## [Work request]
Within the entries below, output exactly the lines between the line containing "height: 48px ->" and the line containing "text: Energy ->", inclusive, and omit any picture.

## [Data for this exercise]
____________________

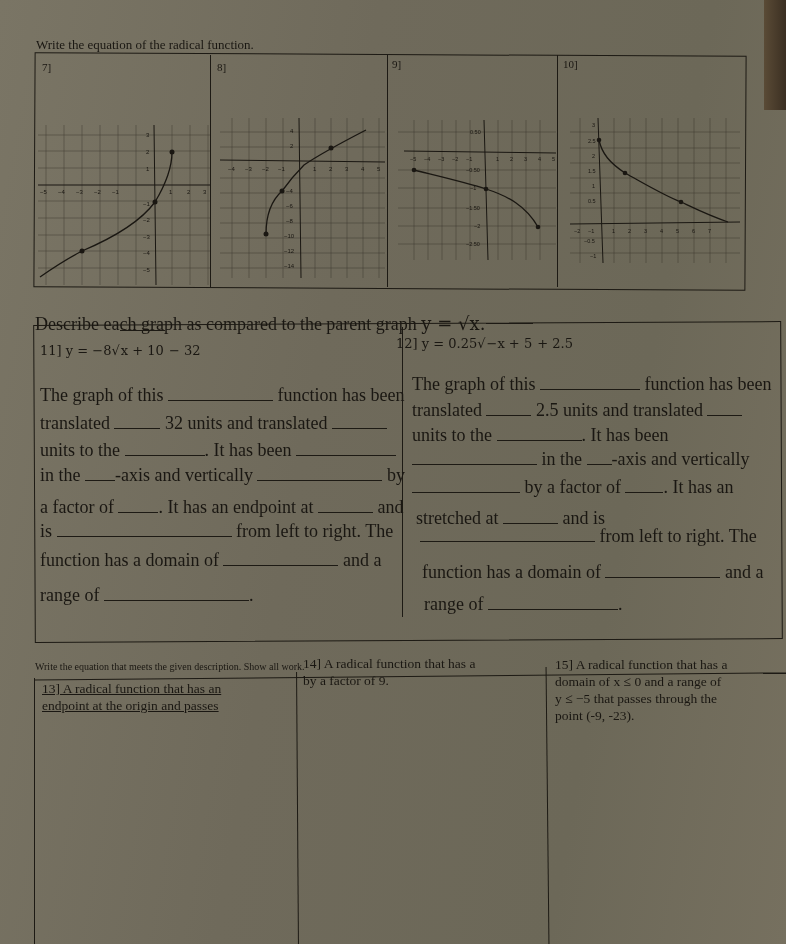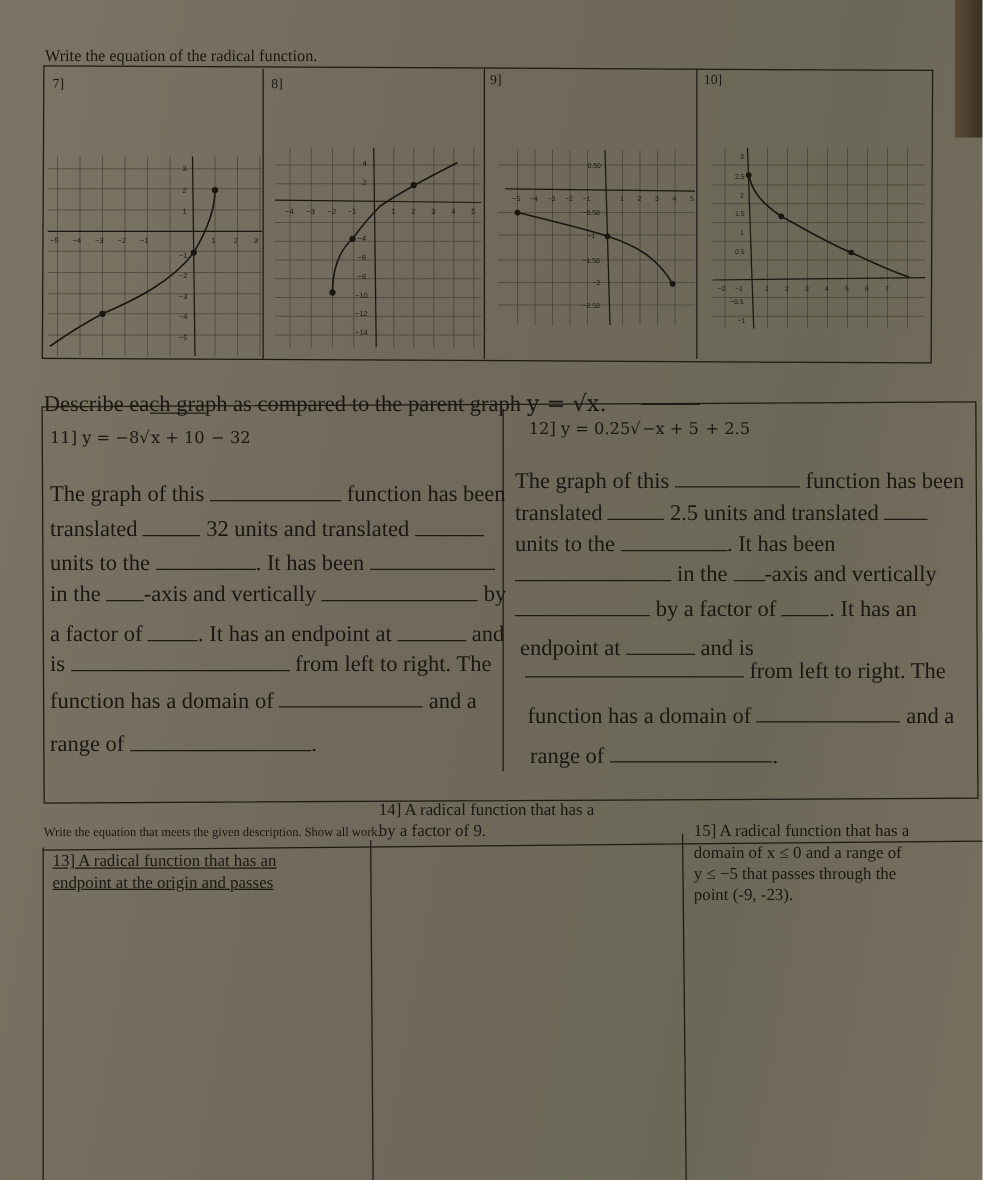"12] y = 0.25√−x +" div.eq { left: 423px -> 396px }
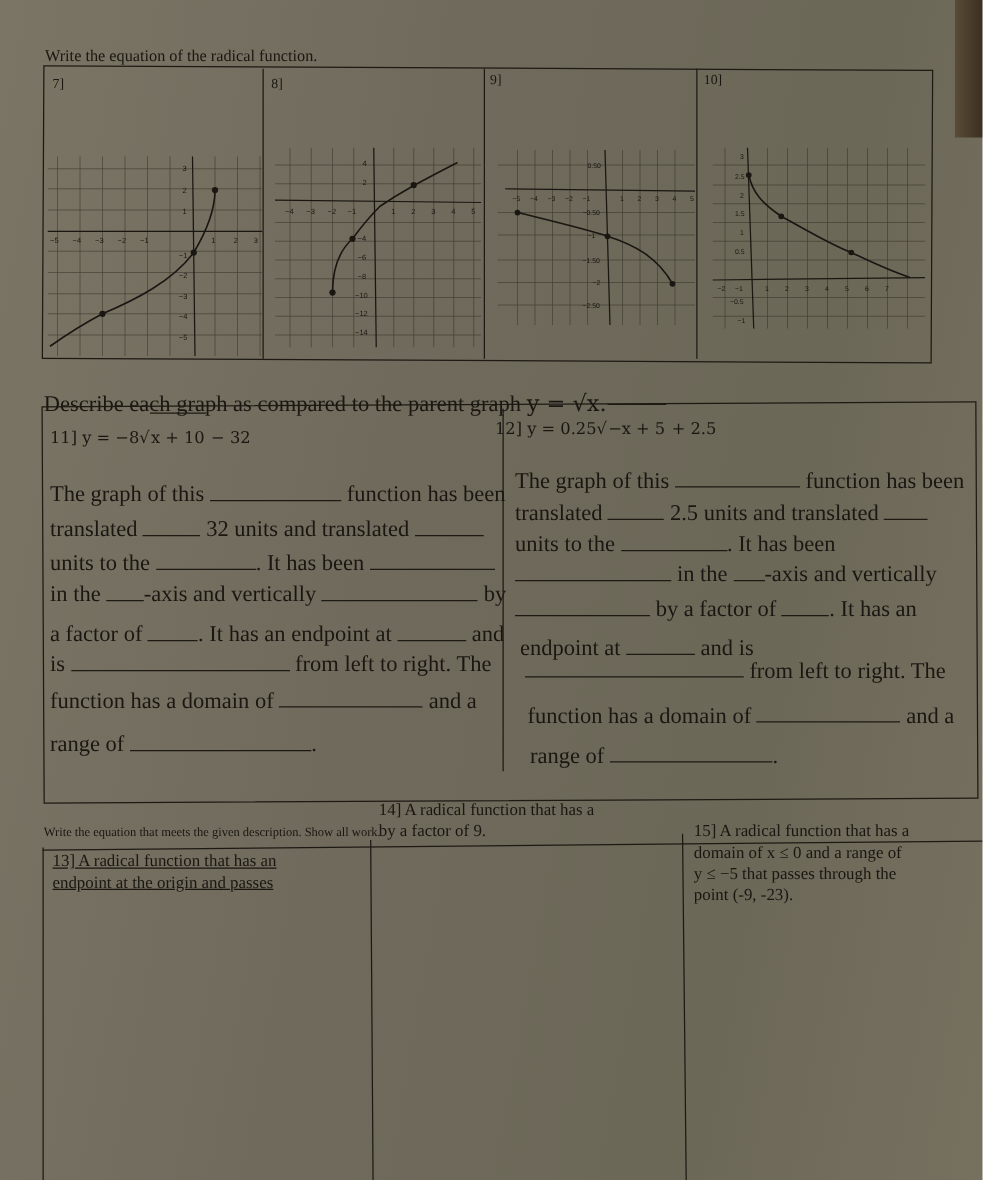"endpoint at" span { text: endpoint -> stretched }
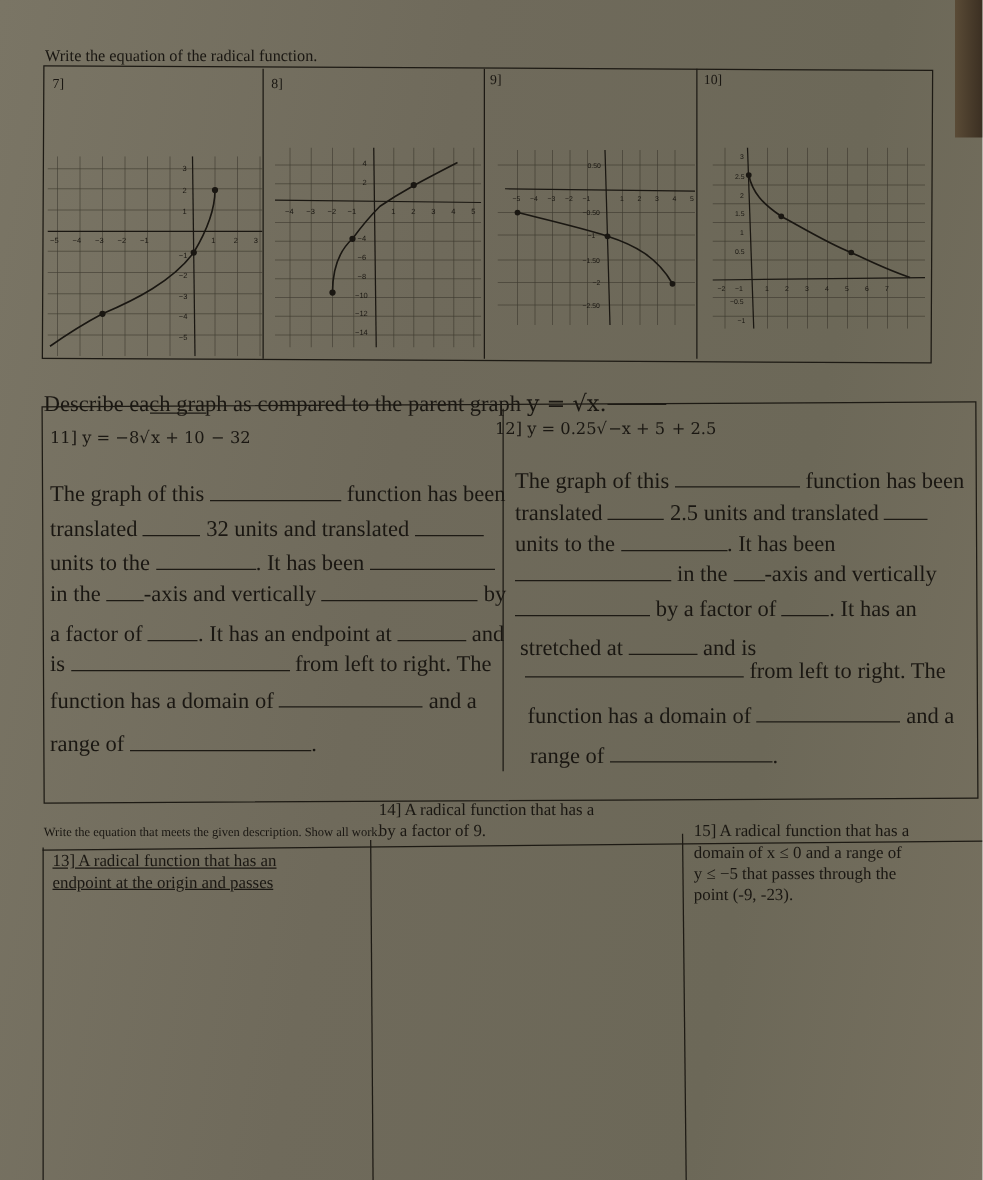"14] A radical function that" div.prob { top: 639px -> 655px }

____________________

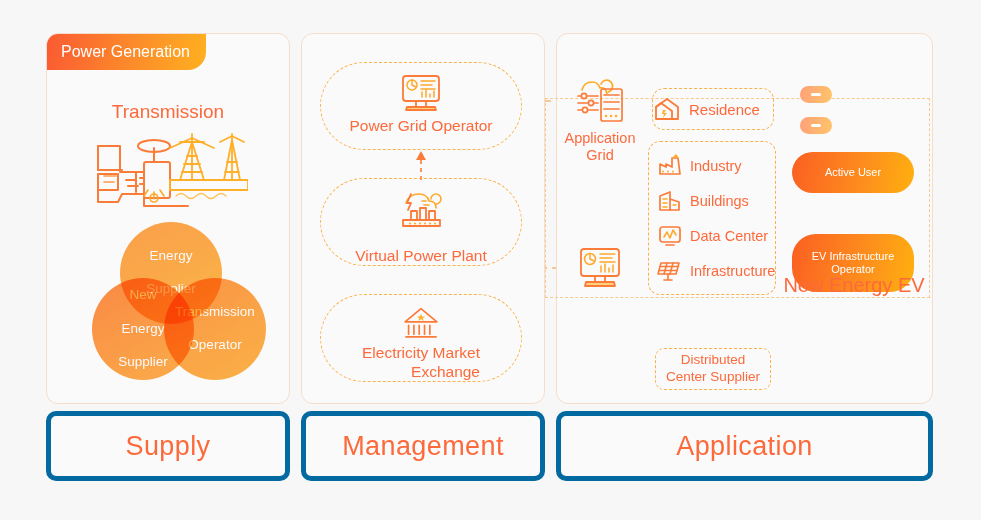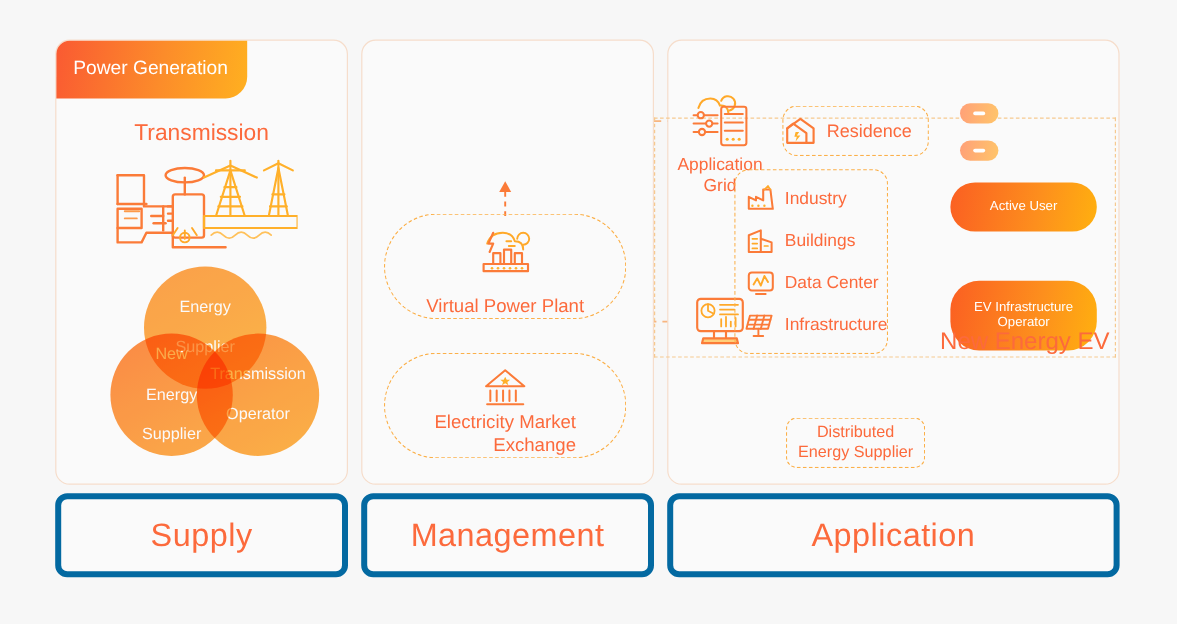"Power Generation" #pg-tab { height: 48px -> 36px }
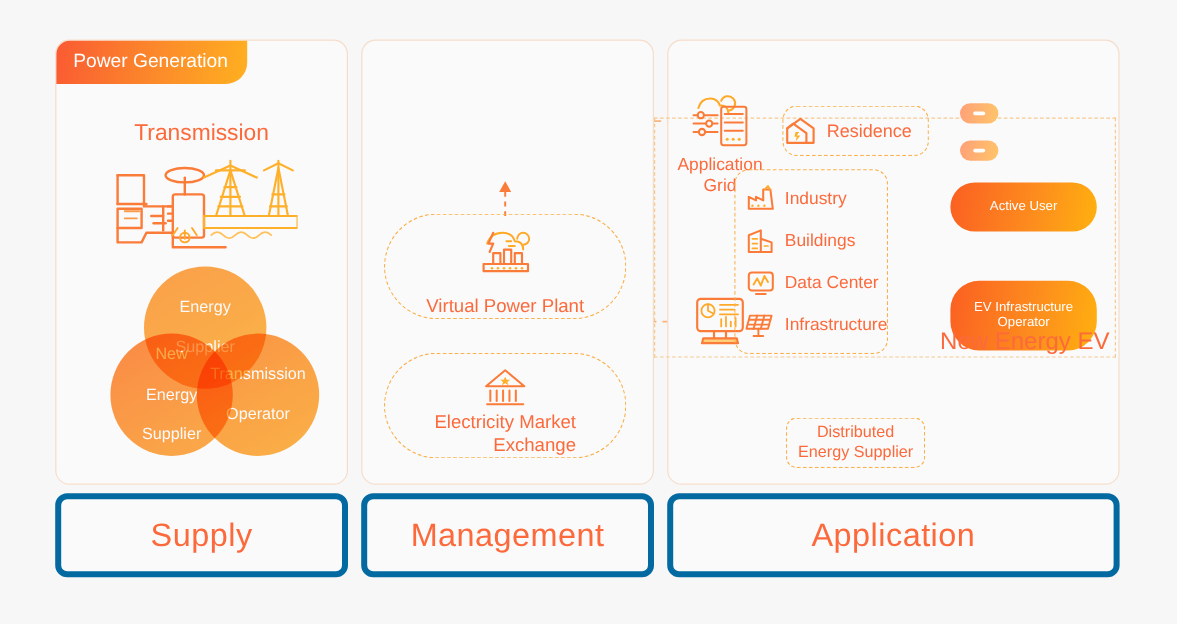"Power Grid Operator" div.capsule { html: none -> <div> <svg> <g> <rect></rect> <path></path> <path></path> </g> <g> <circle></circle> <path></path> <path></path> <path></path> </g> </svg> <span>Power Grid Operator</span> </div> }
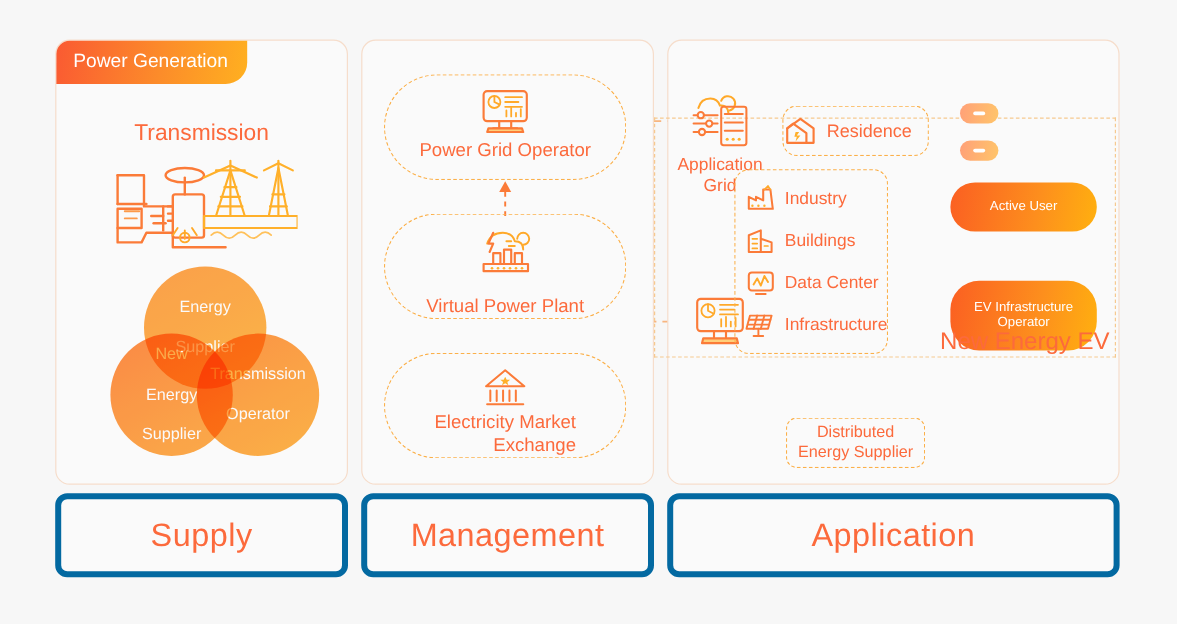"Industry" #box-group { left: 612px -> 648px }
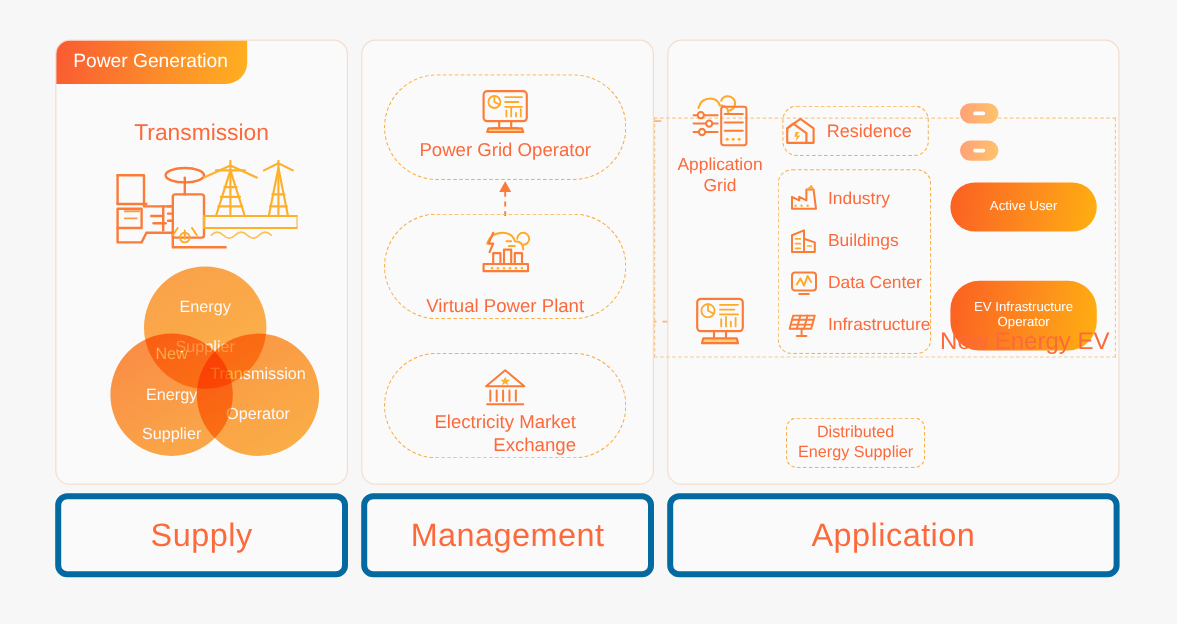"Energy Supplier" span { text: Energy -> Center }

____________________

## [Task response]
"Power Generation" #pg-tab { height: 48px -> 36px }
"Power Grid Operator" div.capsule { html: none -> <div> <svg> <g> <rect></rect> <path></path> <path></path> </g> <g> <circle></circle> <path></path> <path></path> <path></path> </g> </svg> <span>Power Grid Operator</span> </div> }
"Industry" #box-group { left: 612px -> 648px }
"Energy Supplier" span { text: Energy -> Center }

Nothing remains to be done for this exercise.